Clinical Chemistry: Total bilirubin was significantly increased in both sexes at 10000ppm

Effect levels (P0)

open allclose all

Results: F1 generation

General toxicity (F1)

Clinical signs:

not examined

Mortality / viability:

mortality observed, treatment-related

Description (incidence and severity):

10000ppm

Body weight and weight changes:

effects observed, treatment-related

Description (incidence and severity):

10000ppm

Sexual maturation:

not examined

Organ weight findings including organ / body weight ratios:

not examined

Gross pathological findings:

no effects observed

Histopathological findings:

not examined

Details on results (F1)

VIABILITY (OFFSPRING)
At 10000ppm there was a slight decrease in the mean number of implant sites per preganancy and a consequent slight reduction in litter size at birth. The slight reduction in litter size between Day1-4 of lactation at 3000ppm reflects the loss of most pups in one litter. As there were no effects of treatment on litter survival at 10000ppm the findings at this level are considered to be incidental.

BODY WEIGHT (OFFSPRING)
At 10000ppm mean litter weight was slightly reduced compared to the controls, reflecting the decrease in litter size. Pup weights were marginally lower than those of the controls on Day 4 of lactation.

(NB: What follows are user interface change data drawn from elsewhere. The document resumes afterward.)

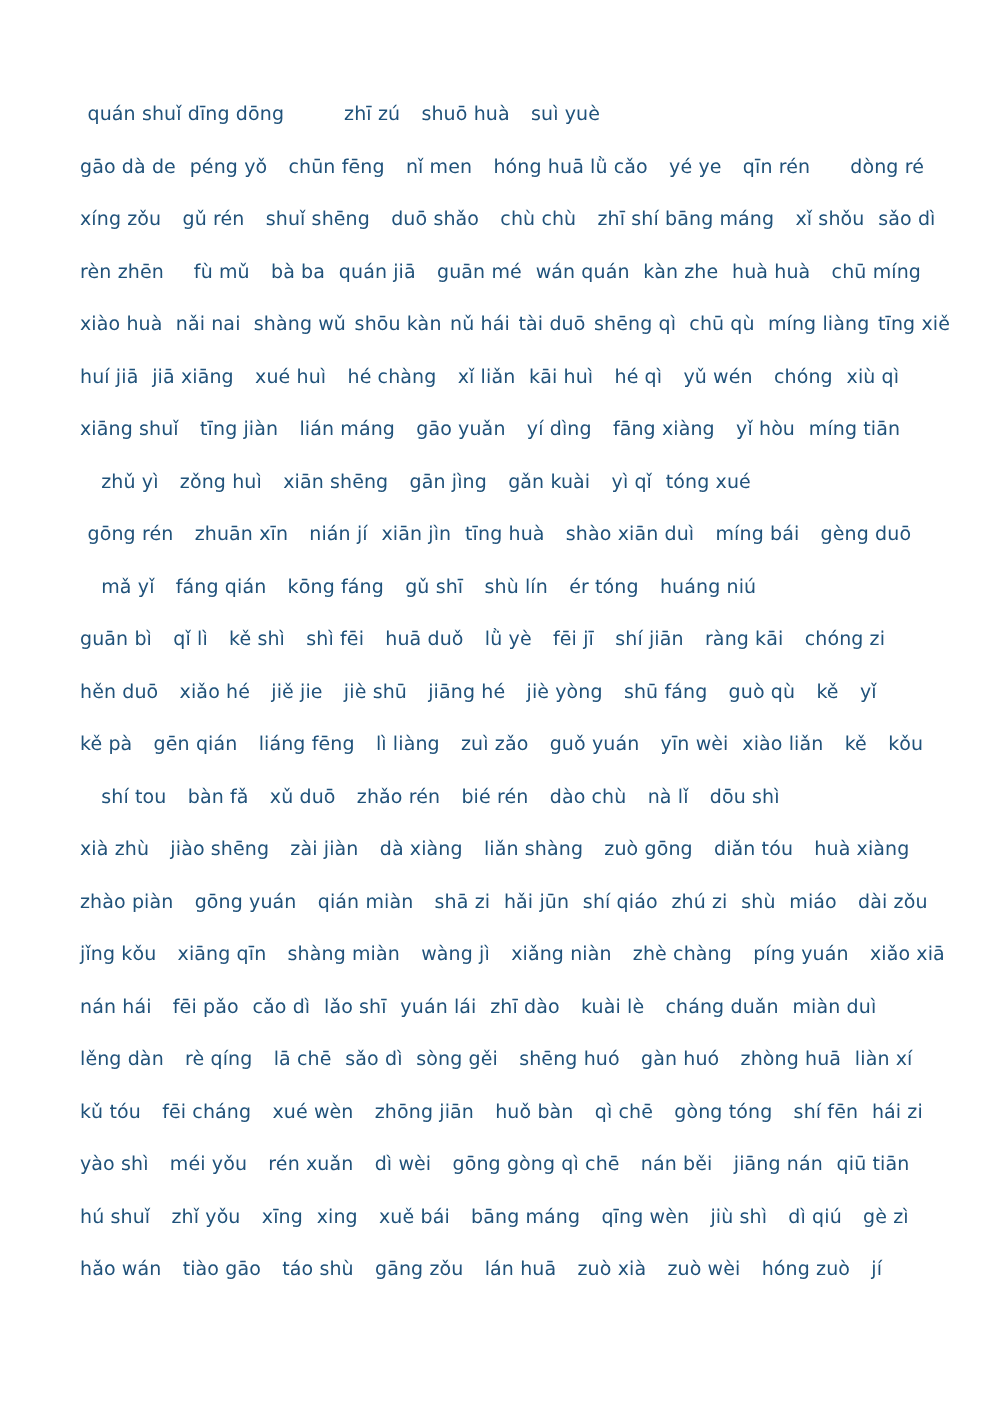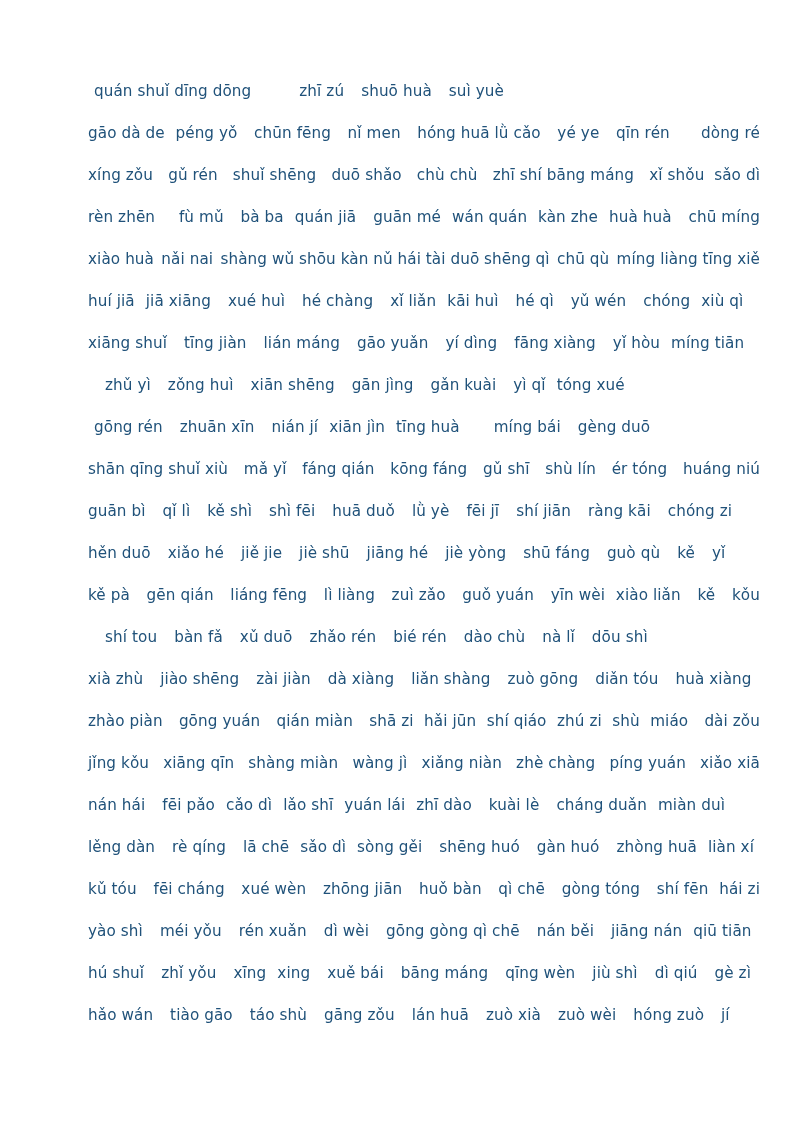"quán shuǐ dīng dōng" #worksheet { margin-left: 24px -> none }
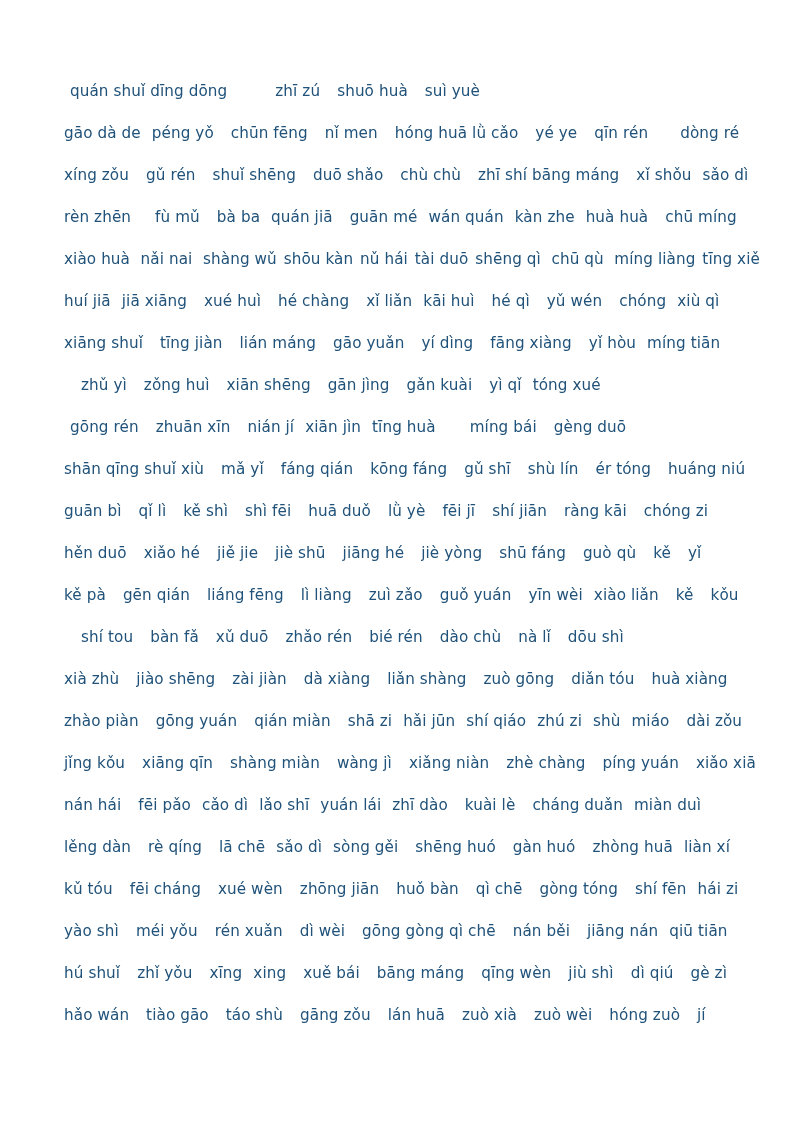"shào xiān duì" span.pinyin-item { html: none -> <span>shào xiān duì</span> }
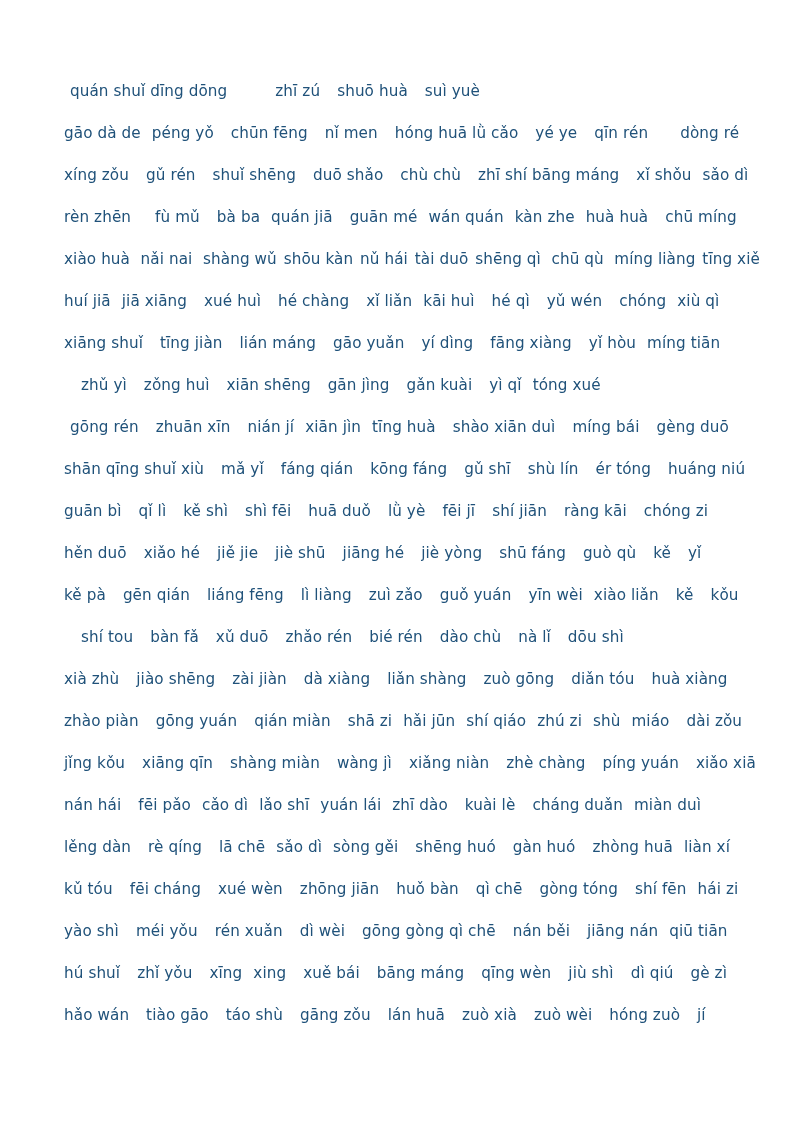"shān qīng shuǐ xiù" span.pinyin-item { html: <span>shān qīng shuǐ xiù</span> -> none }
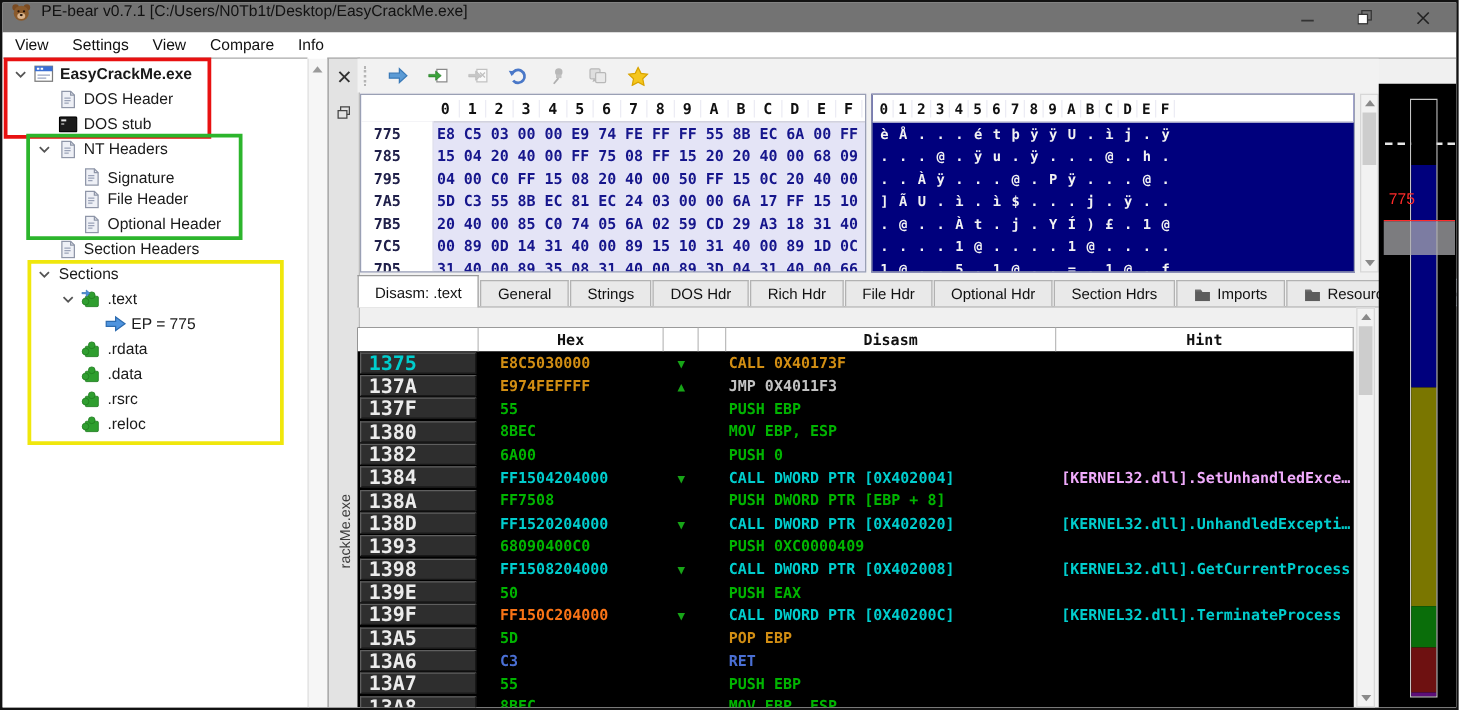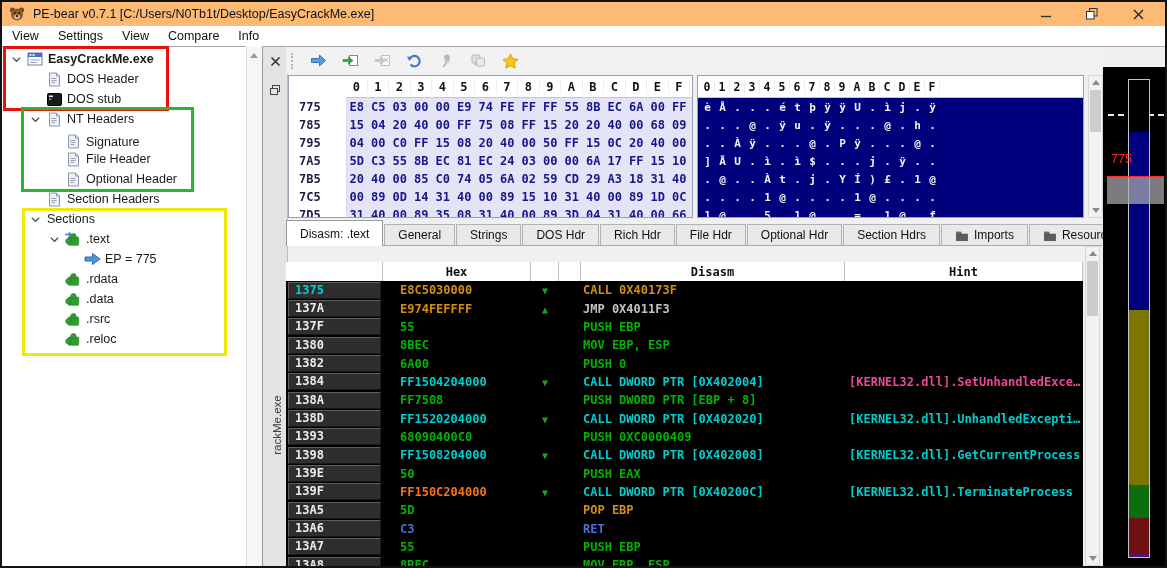"PE-bear v0.7.1" .titlebar { align-items: center -> none; background: #fdba74 -> #737373 }
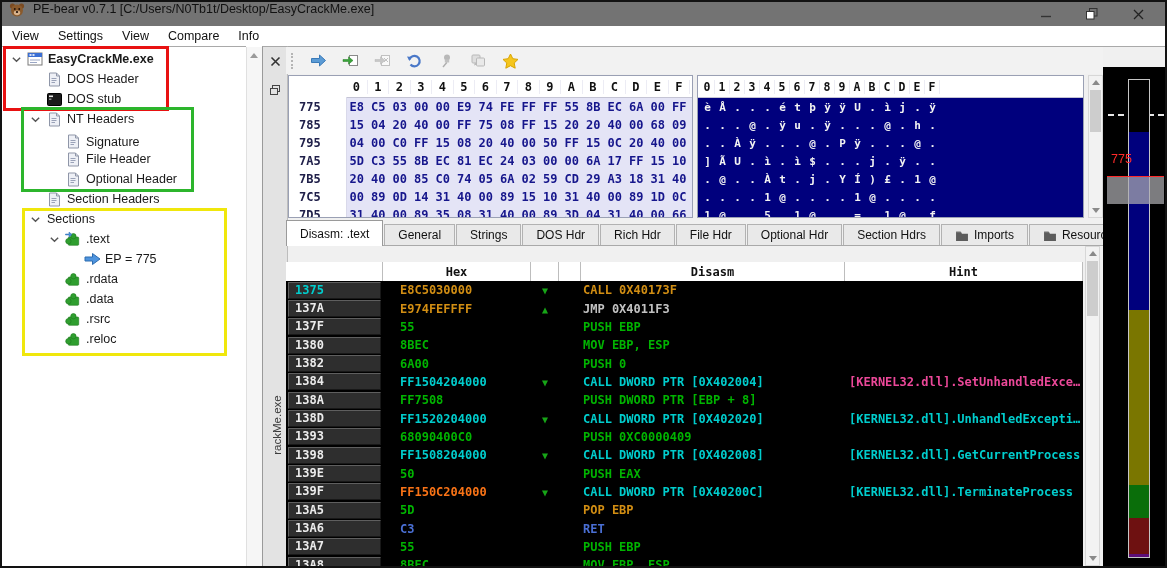"1375" .offcell { font-size: 12px -> 16px }
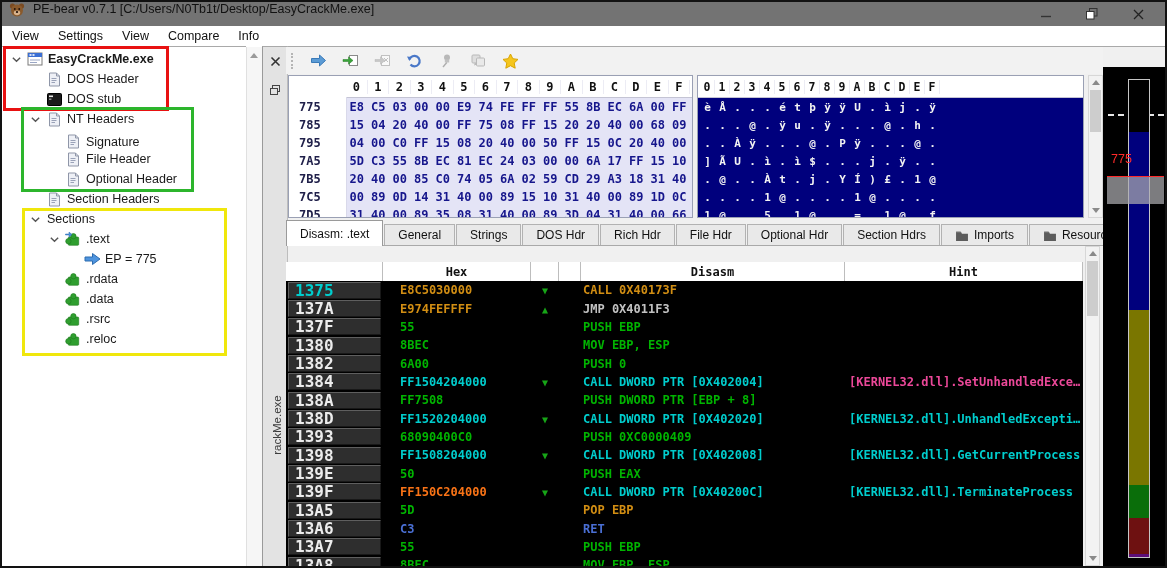"[KERNEL32.dll].SetUnhandledExce…" div.c-hint { color: #ec4899 -> #f0abfc }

GROSS PATHOLOGY (OFFSPRING)
One control pup had a lesion on ventral abdomen

Overall reproductive toxicity

Any other information on results incl. tables

none

Applicant's summary and conclusion

Conclusions:

Under the conditions of this study a NOEL of 3000ppm for reproductive effects can be considered.

Executive summary:

This is a repeat dose toxicity study conducted according to guideline protocol with the objective of providing initial information on possible effects on reproduction and /or development in rats. Rosin, fumarated was administered in the diet of rats at concentrations of 0 ppm, 1000 ppm (males 72 -89 mg/kg bw/d; females 79 -108 mg/kg bw/d); 3000 ppm (males 221 -288 mg/kg bw/d; females 196 -292 mg/kg bw/d; and 10000 ppm (males 651 -889 mg/kg bw/d; females (449 -995 mg/kg bw/d). The males were treated for 2 weeks prior to mating through to sacrifice after 4 weeks treatment. The females were treated for 2 weeks prior to mating then through mating, gestation and until termination on at least day 4 of lactation. Under the conditions of this study, parental toxicity was exhibited at levels of 3000 and 10000 ppm, with a decrease in mean body weight at both doses and sexes, an increase in total bilirubin in both sexes at 10000 ppm and a decrease in adrenal gland weight in females at 10000 ppm, but there were no clear toxic effects at 1000 ppm. Therefore the parental NOEL was considered to be 1000 ppm (males 72 -97 mg/kg bw/d; females 79 -108 mg/kg bw/d). For reproductive parameters the NOEL was considered to be 3000 ppm (males 221 -288 mg/kg bw/d; females 196 -268 mg/kg bw/d).